MARIT ARNES, BODIL HVINGEL and ANNE ØRBO
Anticancer Research May 2014, 34 (5) 2319-2324;

Abstract

Background: The main objective was to investigate if occurrence of hyperplastic polyps was reduced by use of the levonorgestrel-impregnated intrauterine system (LNG-IUS, Mirena®; Bayer) and if the LNG-IUS was more effective compared to oral medroxyprogesterone acetate (MPA) or observation-only. Patients and Methods: Patients (N=59) with hyperplastic polyps were given LNG-IUS, 10 mg oral MPA taken 10 days per cycle, or had observation-only for six months. Diagnosis of histological specimens was performed by light microscopy according to the WHO classification and D-score prior to and after six months therapy. Results: No polyps were found in women treated with LNG-IUS (18/18). Five women treated with cyclic MPA (5/20, 25%) and two (2/21, 9%) with observation had normal endometrium without polyps after six months. Conclusion: No former study has shown that LNG-IUS is effective at reducing the occurrence of hyperplastic endometrial polyps. The effect is superior to that of oral progestin and observation-only.

Endometrial polyps, solitary or multiple, may be detected by conventional transvaginal ultrasound. However, ultrasonographic findings are not specific for these structures, so small polyps may easily be overlooked in daily routine (1, 2). Fragments of small hyperplastic endometrial polyps are frequent incidental findings in Pipelle® (endometrial suction curette, Cooper Surgical, UK) biopsy on routine microscopy. Usually such biopsies have been taken in outpatient routine due to irregular bleeding to exclude pre-malignant or malignant disease. Only a minority of these polyps are diagnosed prior to biopsy according to patient records.

The prevalence of endometrial polyps shows great differences in comparable studies, ranging between 10% and 35% in different populations (3-5).

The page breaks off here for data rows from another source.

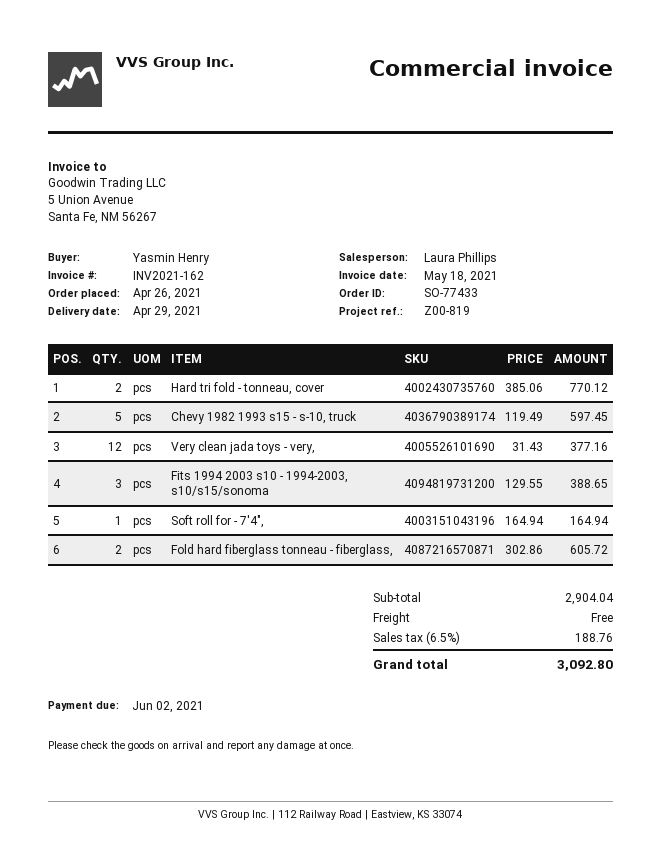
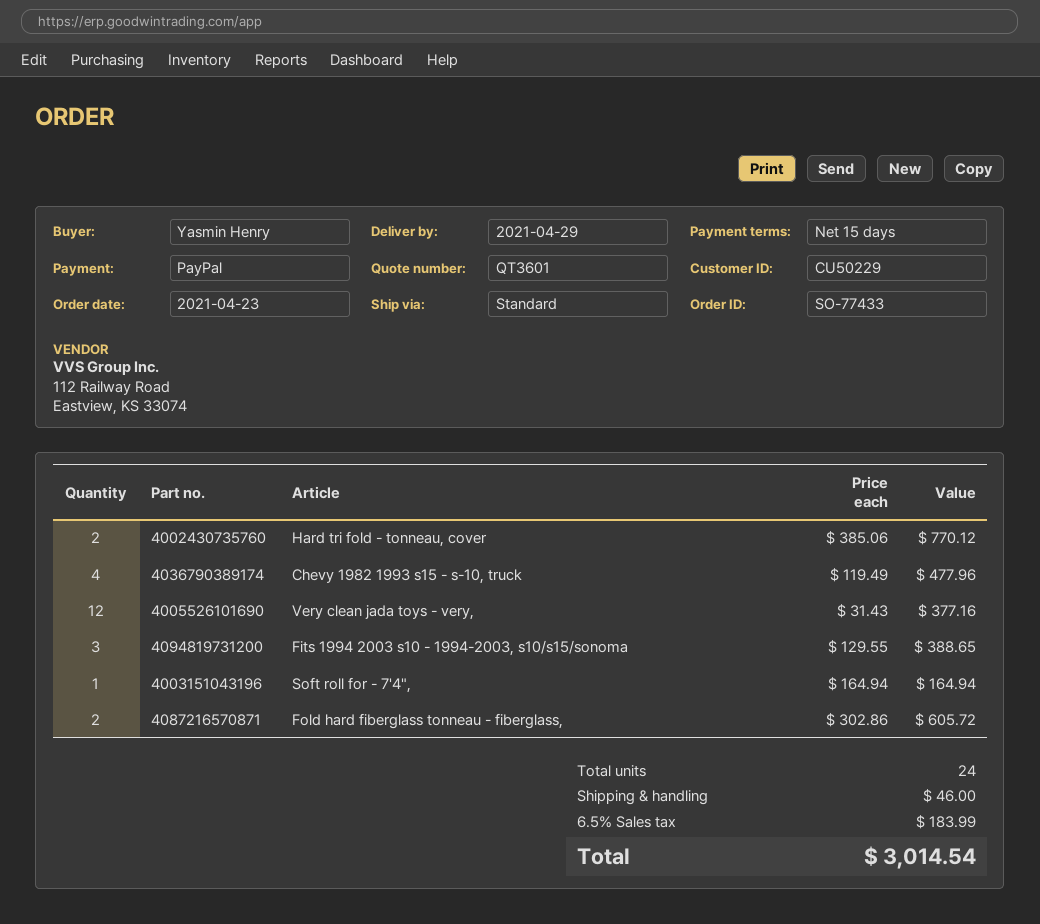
order date: 2021-04-26 -> 2021-04-23
Chevy 1982 1993 s15 - s-10, truck: 5 x 119.49 = 597.45 -> 4 x 119.49 = 477.96
shipping: 0.00 -> 46.00
tax: 6.5% = 188.76 -> 6.5% = 183.99
total: 3092.80 -> 3014.54

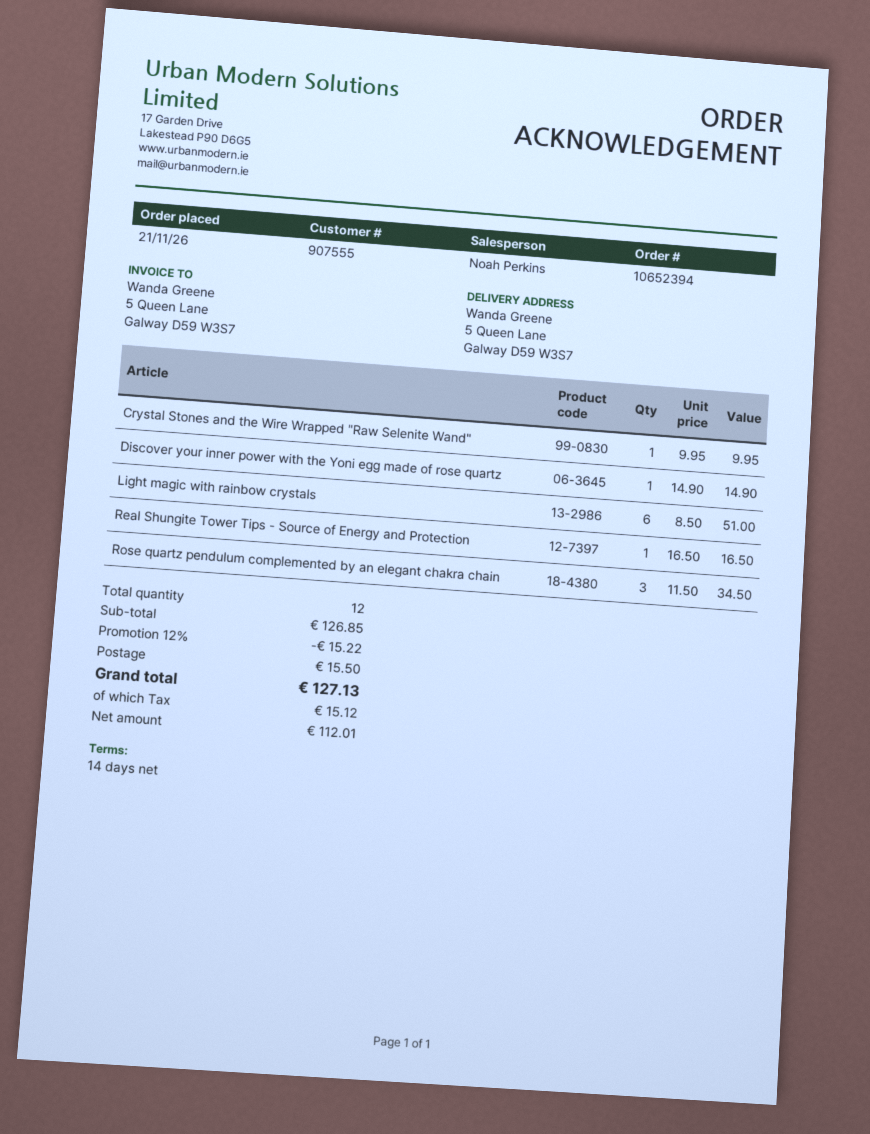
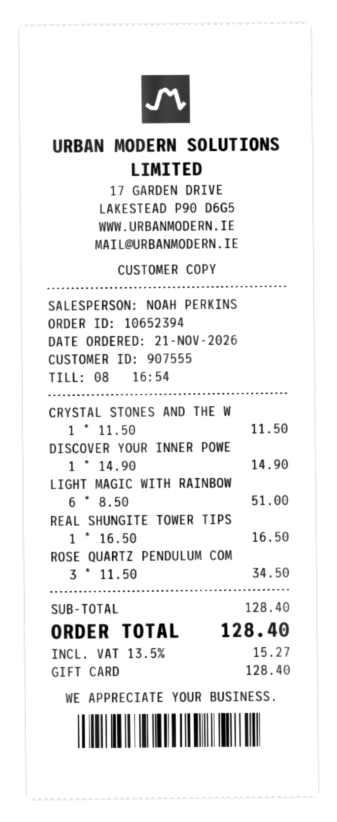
Crystal Stones and the Wire Wrapped "Raw Selenite Wand": 1 x 9.95 = 9.95 -> 1 x 11.50 = 11.50
subtotal: 126.85 -> 128.40
discount: 12% = 15.22 -> none
shipping: 15.50 -> none
tax: 15.12 -> 15.27
total: 127.13 -> 128.40

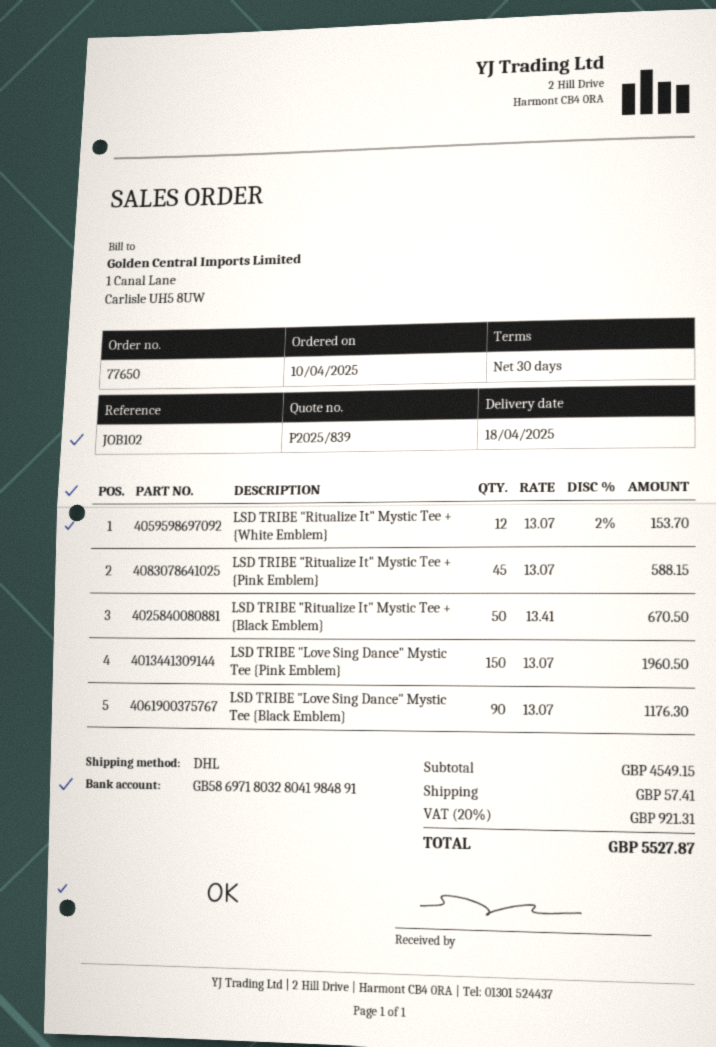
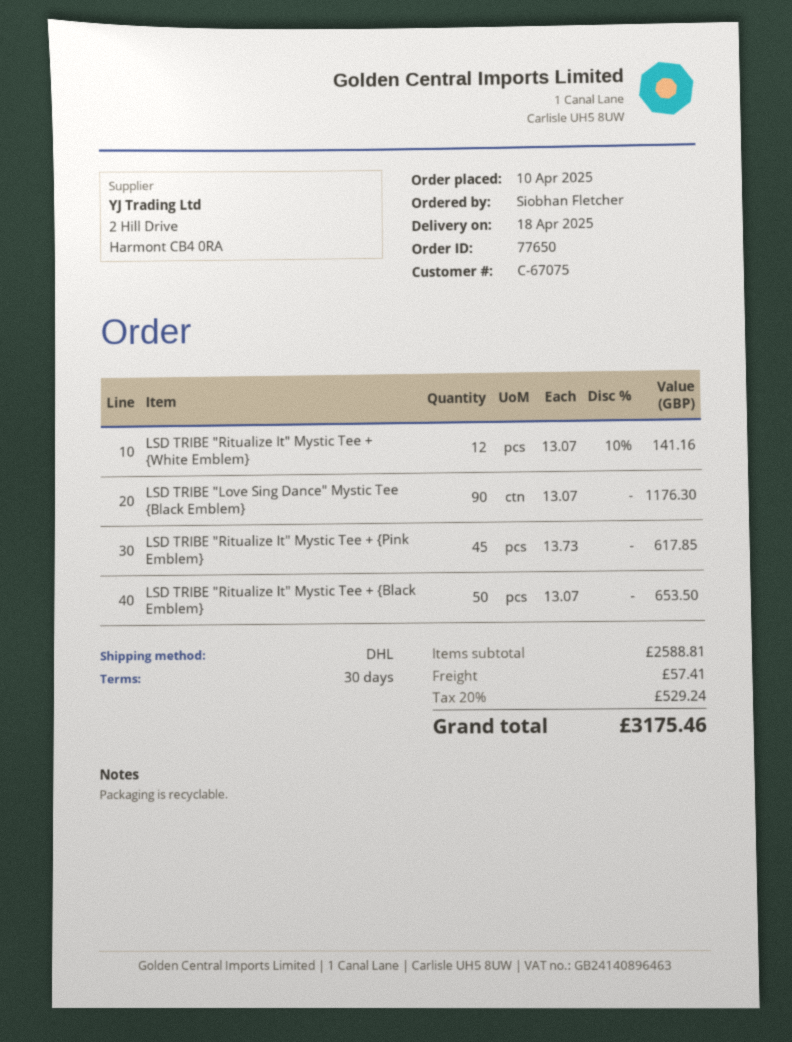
LSD TRIBE "Ritualize It" Mystic Tee + {White Emblem}: 12 x 13.07 - 2% = 153.70 -> 12 x 13.07 - 10% = 141.16
LSD TRIBE "Ritualize It" Mystic Tee + {Pink Emblem}: 45 x 13.07 = 588.15 -> 45 x 13.73 = 617.85
LSD TRIBE "Ritualize It" Mystic Tee + {Black Emblem}: 50 x 13.41 = 670.50 -> 50 x 13.07 = 653.50
LSD TRIBE "Love Sing Dance" Mystic Tee {Pink Emblem}: 150 x 13.07 = 1960.50 -> none
subtotal: 4549.15 -> 2588.81
tax: 20% = 921.31 -> 20% = 529.24
total: 5527.87 -> 3175.46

Most endometrial polyps are benign; however, studies have reported pre-malignant and malignant changes to occur in up to 23 and 12%, respectively (3, 6, 7). Comparably, malignancy in endometrial polyps associated with tamoxifen use has been reported to be considerably more frequent (8). Thus, hyperplastic endometrial polyps may be considered as risk factors for endometrial carcinoma, which necessitates removal or alternative therapeutic procedures (7, 9).

Resection by hysteroscopy has been recommended as a safe and effective therapy for endometrial polyps and allows for evaluation by histology. However, the requirement for general anesthesia is a disadvantage in outpatient practice (2). Lieng and co-workers reported spontaneous regression of small endometrial polyps in 27% of cases after one year (10). Thus, for smaller polyps, conservative treatment might be considered a viable option in an outpatient setting, depending on patient preference and risk factors. For elderly and seriously-ill women, medical therapy might be the only preferable option. Oral progestin has been used for decades as routine therapy for endometrial hyperplasia (11, 12). Recently, use of a levonorgestrel-impregnated intrauterine device (LNG-IUS) was found to lead to a higher regression rate compared to oral therapy for endometrial hyperplasia independent of polyps (13, 14). Only a few studies have demonstrated that the LNG-IUS can prevent development of benign endometrial polyps in patients on tamoxifen (15-18). Thus, it remains to be shown if the LNG-IUS is an effective therapy for hyperplastic polyps in women independent of tamoxifen use.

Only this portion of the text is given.